Zeter-König vom TC Weissenhof: Der Australier Nick Kyrgios bestätigt mal wieder seinen Ruf, ein Hitzkopf zu sein. (Foto: Julia Rahn/Baumann/Imago)

Kyrgios darf sich vorwerfen, die Partie regelrecht weggeworfen zu haben. "Der erste Satz war sehr intensiv", hatte Murray zurecht betont. Das lag auch an Kyrgios, der dem zweimaligen Wimbledon-Sieger ebenbürtig war.

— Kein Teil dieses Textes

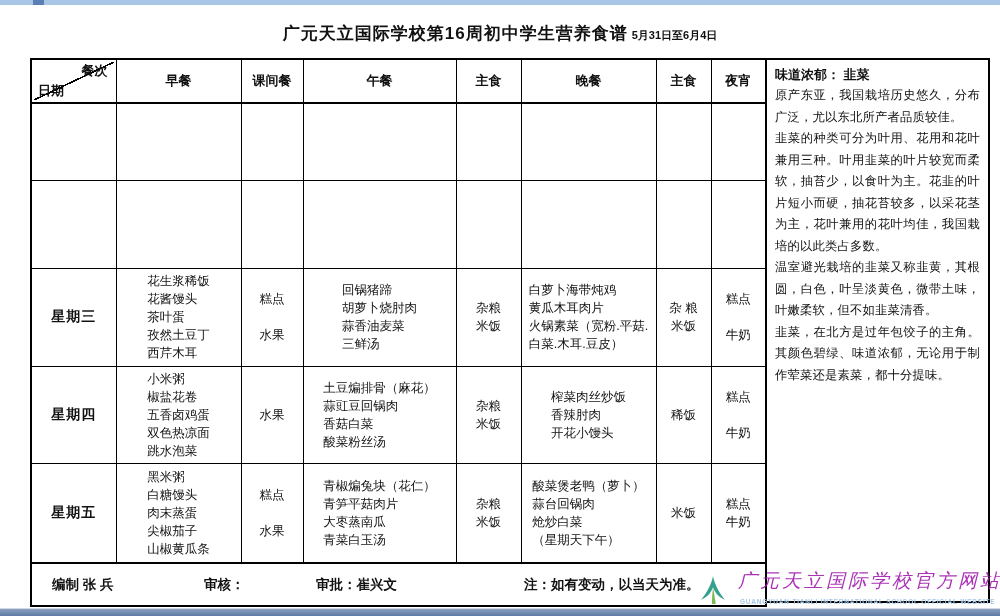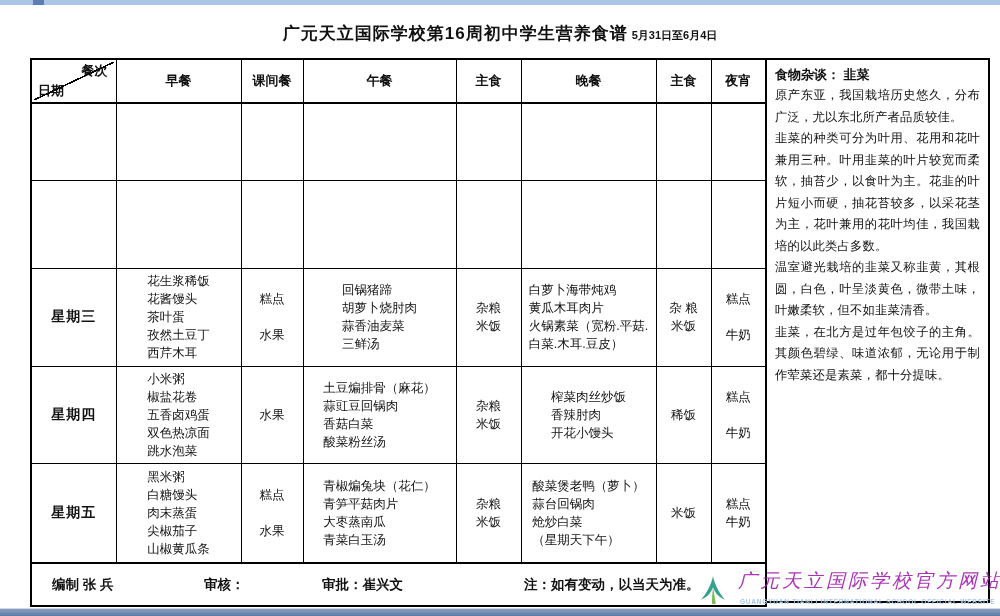"食物杂谈： 韭菜" div.sb-title { text: 食物杂谈 -> 味道浓郁 }
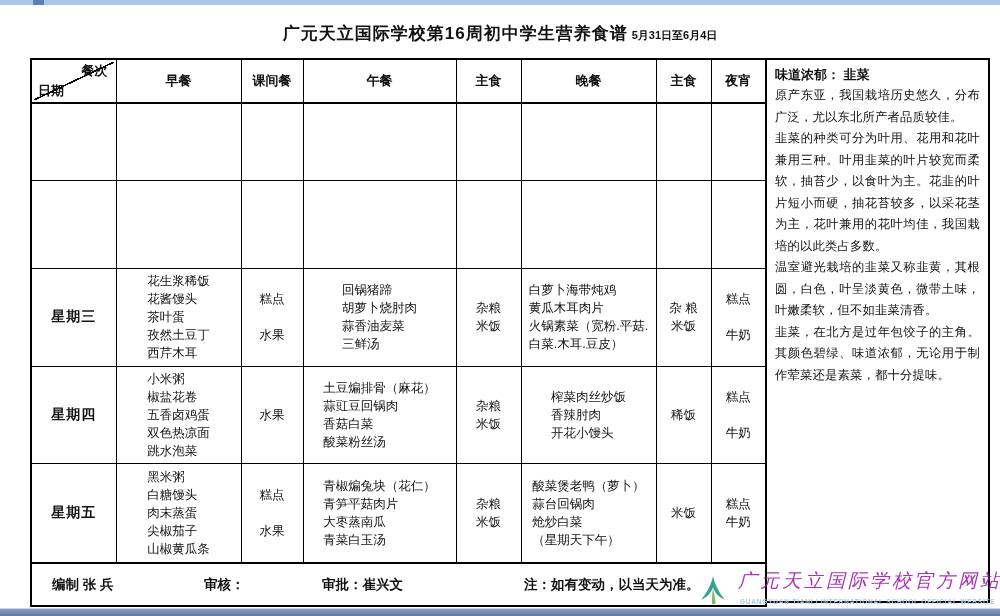"审批：崔兴文" .f3 { left: 288px -> 282px }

Aber dann ging es los, wie es oft bei Kyrgios losgeht: ein Ball an der Linie, ein versprungener Ball, sofort ist er auf 180. Ohne Pause redet er ohnehin ständig, was manchmal immerhin lustig ist. "Ich spiele dieses Spiel, um Menschen eine Show zu bieten, damit sie etwas fühlen, was sich vom gewöhnlichen Tennis unterscheidet", schrieb Kyrgios weiter in seinem Instagram-Post.

Seine Tiraden sind also auch als Konzept zu verstehen - hinderlich nur, dass er sich selbst dann aus dem Konzept bringt. So durfte Murray sein 70. Finale als Profi am Sonntagnachmittag gegen Berrettini bestreiten.